PROBLEM:
Word for word, repeat the data that follows. Do not include the pictures.

EXERCISE DATA:
__________________________________________________

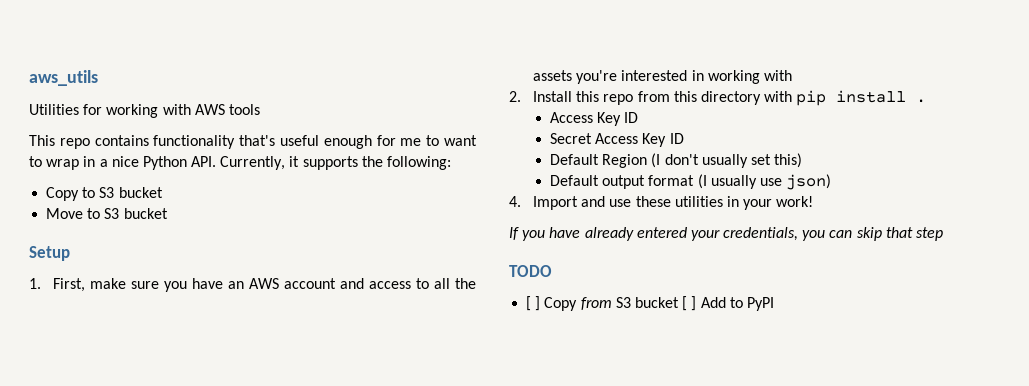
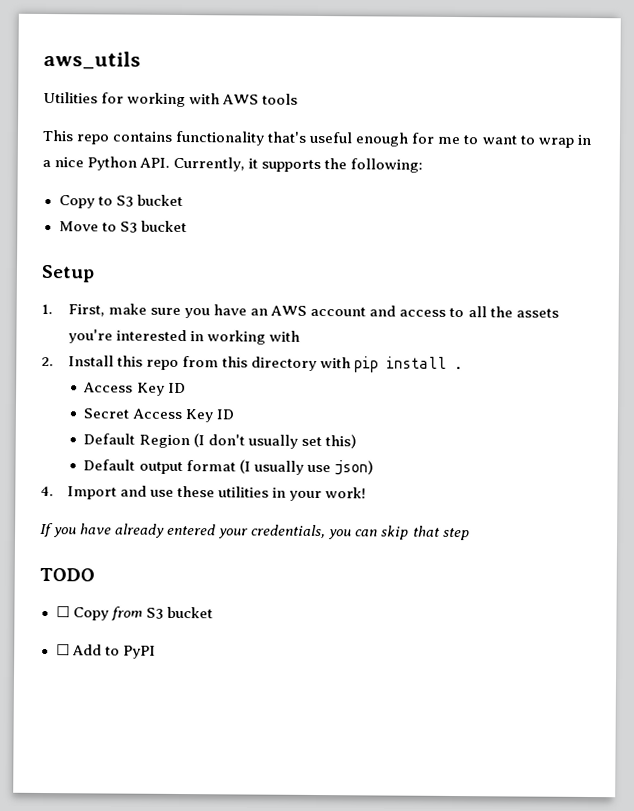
[526,296,541,311] [ ] -> [55,606,70,618] ☐
[682,296,697,311] [ ] -> [55,644,70,656] // ☐

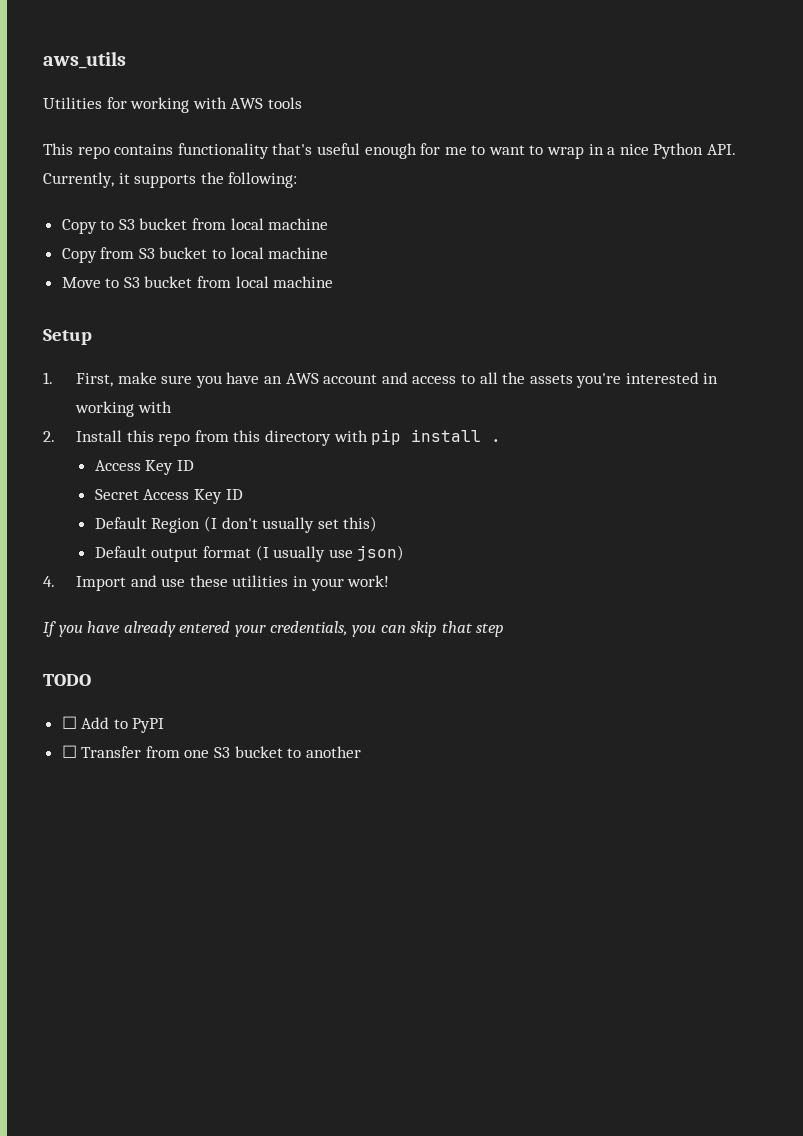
(183, 200) none -> [192,218,329,230] [61,247,329,263] from local machine // Copy from S3 bucket to local machine
(187, 226) none -> [197,276,334,288] from local machine
[55,606,213,621] // ☐ Copy from S3 bucket -> (91, 680) none
(156, 652) none -> [61,745,361,758] // ☐ Transfer from one S3 bucket to another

__________________________________________________

SOLUTION FOR THIS TASK:
[526,296,541,311] [ ] -> [55,606,70,618] ☐
[682,296,697,311] [ ] -> [55,644,70,656] // ☐

(183, 200) none -> [192,218,329,230] [61,247,329,263] from local machine // Copy from S3 bucket to local machine
(187, 226) none -> [197,276,334,288] from local machine
[55,606,213,621] // ☐ Copy from S3 bucket -> (91, 680) none
(156, 652) none -> [61,745,361,758] // ☐ Transfer from one S3 bucket to another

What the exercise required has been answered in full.